Highlights from the ratings report include:

  • TRIBUNE PUBLISHING CO has experienced a steep decline in earnings per share in the most recent quarter in comparison to its performance from the same quarter a year ago. For the next year, the market is expecting a contraction of 26.7% in earnings ($1.21 versus $1.65).
  • The company, on the basis of change in net income from the same quarter one year ago, has significantly underperformed when compared to that of the S&P 500 and the Media industry. The net income has significantly decreased by 77.6% when compared to the same quarter one year ago, falling from $15.20 million to $3.40 million.
  • The debt-to-equity ratio is very high at 28.05 and currently higher than the industry average, implying increased risk associated with the management of debt levels within the company. Along with the unfavorable debt-to-equity ratio, TPUB maintains a poor quick ratio of 0.88, which illustrates the inability to avoid short-term cash problems.

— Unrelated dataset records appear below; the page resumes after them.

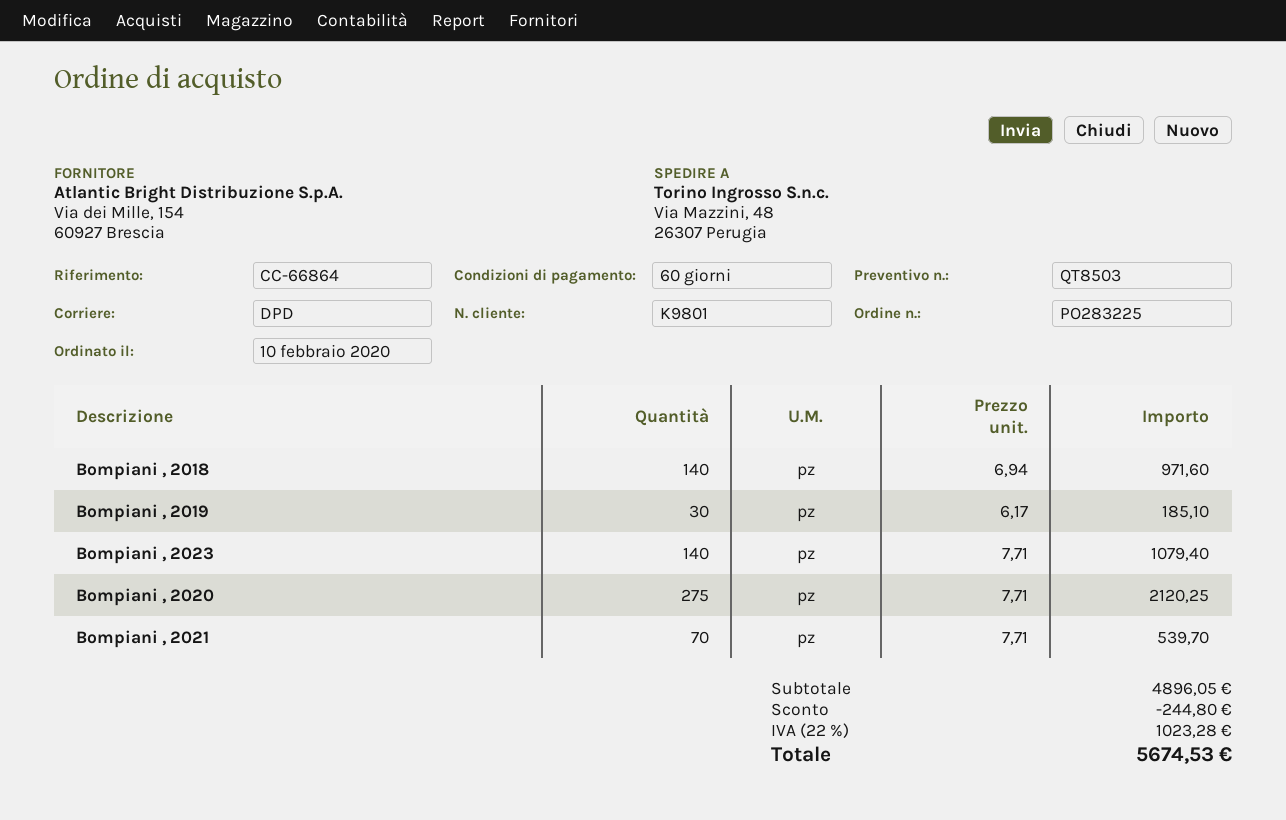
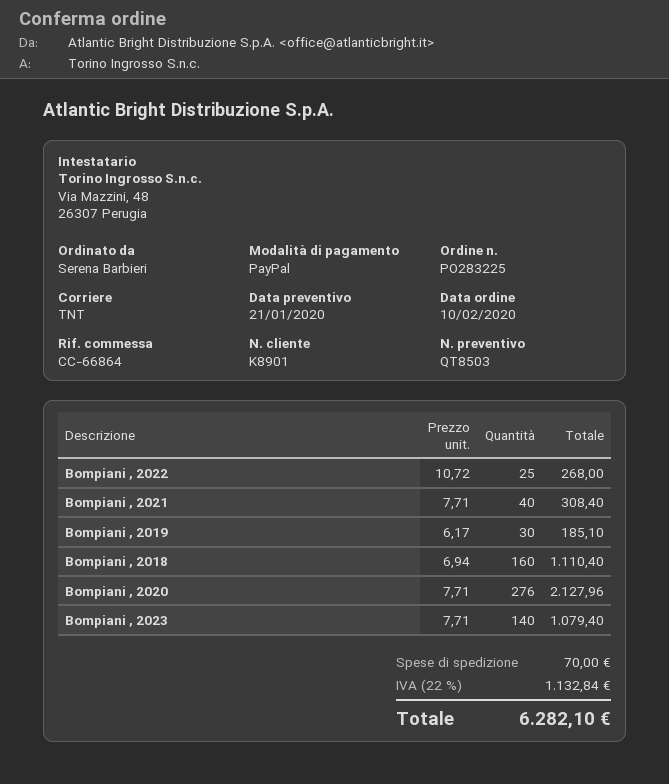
customer number: K9801 -> K8901
shipping method: DPD -> TNT
Bompiani , 2018: 140 x 6.94 = 971.60 -> 160 x 6.94 = 1110.40
Bompiani , 2020: 275 x 7.71 = 2120.25 -> 276 x 7.71 = 2127.96
Bompiani , 2021: 70 x 7.71 = 539.70 -> 40 x 7.71 = 308.40
Bompiani , 2022: none -> 25 x 10.72 = 268.00
discount: 244.80 -> none
shipping: none -> 70.00
tax: 22% = 1023.28 -> 22% = 1132.84
total: 5674.53 -> 6282.10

  • The gross profit margin for TRIBUNE PUBLISHING CO is currently extremely low, coming in at 5.88%. It has decreased from the same quarter the previous year. Along with this, the net profit margin of 0.82% significantly trails the industry average.
  • Net operating cash flow has declined marginally to $17.69 million or 9.05% when compared to the same quarter last year. In addition, when comparing the cash generation rate to the industry average, the firm's growth is significantly lower.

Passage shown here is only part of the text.